2. A speech synthesizing apparatus, comprising:
recorded input text data containing a recorded importance degree information indicator and a text portion, wherein said recorded importance degree information indicator reflects the level at which the corresponding text portion can be skipped,
text portion selecting means for separating the input text data into text portions and associated importance degree information to select a reading segment of said text data according to said importance degree information,
sentence analyzing means which receives an output signal from said text portion selecting means, said sentence analyzing means including a text analysis section for analyzing a series of input characters into at least words and basic accents with reference to a dictionary to output a signal representative of said words and said basic accents,
speech synthesizing rule means which receives an output signal from said sentence analyzing means, said speech synthesizing rule means including a phoneme rule block, a phoneme symbol series block for forming a series of phoneme symbols according to a phoneme rule and a synthesizing speed instruction, and for supplying said series of phoneme symbols to a phoneme control parameter generating block to form a synthesizing parameter, and a rhythm rule block, which generates a series of phrases, accents and pauses according to a rhythm rule and an input from said sentence analyzing means and outputs the series to a rhythm control parameter generating block to form a basic pitch pattern,
speech synthesizing means including a speech synthesizing filter for outputting a synthesized speech according to said synthesizing parameter and said basic pitch pattern; and
speed instruction generating means for altering a reading segment according to said recorded importance degree information and for outputting a speed instruction which specifies a synthesizing speed to said phoneme control parameter generating block and said rhythm control parameter generating block.
3. A speech synthesizing apparatus, comprising:
recorded input text data containing a recorded importance degree information indicator and a text portion, wherein the recorded importance degree information indicator reflects the level at which the corresponding text portion can be skipped,
text portion selecting means for separating the input text data into text portions and associated importance degree information to select a reading segment of the text data according to the importance degree information,
sentence analyzing means which receives an output signal from the text portion selecting means, the sentence analyzing means including a text analysis section for analyzing a series of input characters into at least words and basic accents with reference to a dictionary to output a signal representative of the words and the basic accents,
speech synthesizing rule means which receives an output signal from the sentence analyzing means, the speech synthesizing rule means including a phoneme rule block, a phoneme symbol series block for forming a series of phoneme symbols according to a phoneme rule and a synthesizing speed instruction, and for supplying the series of phoneme symbols to a phoneme control parameter generating block to form a synthesizing parameter, and a rhythm rule block, which generates a series of phrases, accents and pauses according to a rhythm rule and an input from the sentence analyzing means and outputs the series to a rhythm control parameter generating block to form a basic pitch pattern,
speech synthesizing means including a speech synthesizing filter for outputting a synthesized speech according to the synthesizing parameter and the basic pitch pattern,
speed instruction generating means for altering a reading segment according to the recorded importance degree information and for outputting a speed instruction which specifies a synthesizing speed to the phoneme control parameter generating block and the rhythm control parameter generating block, and
wherein the input text data contains one recorded importance degree information corresponding to each of the text portions, and the recorded importance degree information includes a code representative of the level at which the associated text portion may be skipped for the purposes of rapid reading or searching.
4. A speech synthesizing apparatus as claimed in claim 3, wherein said code comprises codes at two different values, and said speech synthesizing means skips one or more of said text portions to which a same code is added according to said synthesizing speed to synthesize speech.
Description
BACKGROUND OF THE INVENTION

1. Field of the Invention

The present invention generally relates to a speech synthesizing apparatus, and more specifically, to such a speech synthesizing apparatus capable of synthesizing speech from text.

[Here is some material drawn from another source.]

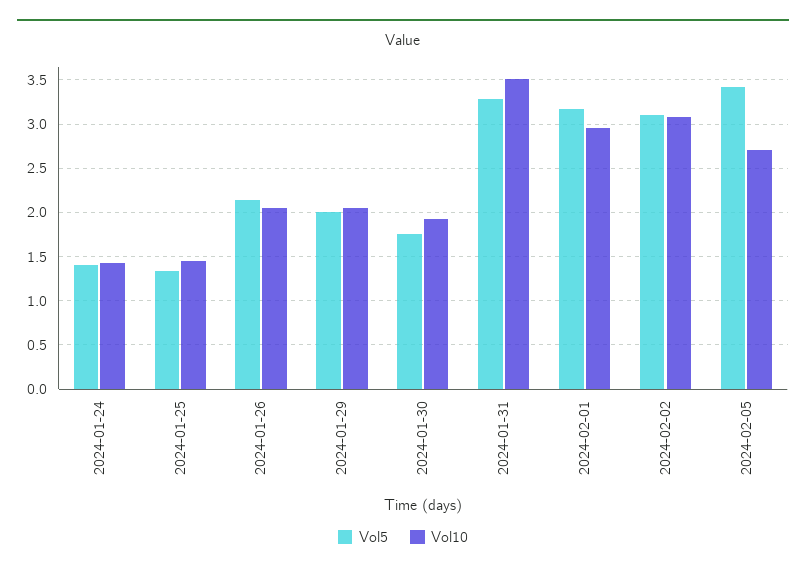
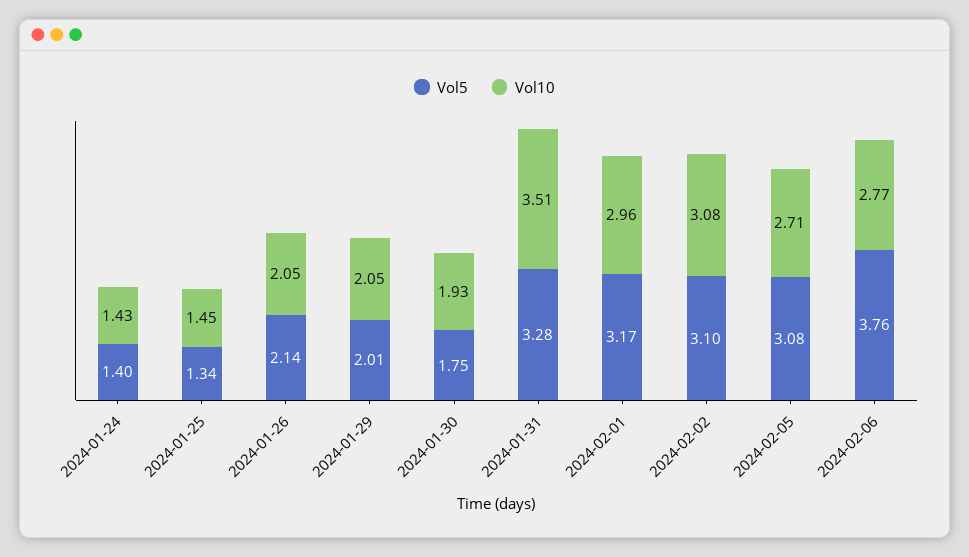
Vol5, 2024-02-05: 3.4 -> 3.08
Vol5, 2024-02-06: none -> 3.76
Vol10, 2024-02-06: none -> 2.77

2. Description of the Prior Art

As shown in FIG. 1, a speech synthesizing apparatus 1 performed by the rule synthesizing system has been proposed as the conventional speech synthesizing system for synthesizing text containing sentences mixed with Katakana characters and Kanji characters, as described in Japanese Laid-open Patent Application No. Hei-5-94196 in 1994.

In this speech synthesizing apparatus 1, a series of characters inputted from a text input function block 2A of a sentence analyzing unit 2 is analyzed with reference to a dictionary function block 2C in a text analyzing function block 28, and Japanese syllabary, word, phrase boundary and also basic accent are detected in a detection function block 2D. The detection result of the sentence analyzing unit 2 is arranged as a series of phoneme symbols 3B in accordance with a predetermined phoneme rule in a phoneme rule block 3A of a speech synthesizing rule unit 3, and then supplied to a phoneme control parameter generating block 3C. Similarly, the detection result is arranged as a series of phrase, accent and pauses 3 E in accordance with a predetermined rhythm rule in a rhythm rule block 3D, and thereafter is given to a rhythm control parameter generating block 3F.

In the phoneme control parameter generating block 3C and the rhythm control parameter generating block 3F, a speech reading speed is designated by a speed instruction issued from a speed instruction generating unit 4, and then a synthesizing parameter 3G having this speech reading speed and a basic pitch pattern 3H having this speech reading speed are produced. These synthesizing parameter 3G and basic pitch pattern 3H are supplied to a speech synthesizing filter block 5A of a speech synthesizing unit 5.

Thus, a speech synthesizing filter block 5A produces a synthesized speech output 5B, resulting in the final as an output of the speech synthesizing apparatus 1.

In such a conventional speech synthesizing apparatus 1, when either rapid (speed) reading, or head searching is carried out, the speed instruction of the speed instruction generating unit 4 provided outside this speech synthesizing apparatus 1 is varied by means of a software parameter, or a hardware member such as a variable resistor, so that the generation speeds of the synthesizing parameter 3G and the basic pitch pattern 3H in the phoneme control parameter generating block 3C and the rhythm control parameter generating block 3F are controllable.

However, the above-described conventional speech synthesizing method, is problematic. When the rapid reading is performed by increasing the reading speed of the text, this reading speed cannot be increased higher than a speed corresponding to the limit values of the signal processing speeds with respect to the sentence analyzing unit 2, the speech synthesizing rule unit 3 and the speech synthesizing unit 5. Moreover, a lengthy searching time is required.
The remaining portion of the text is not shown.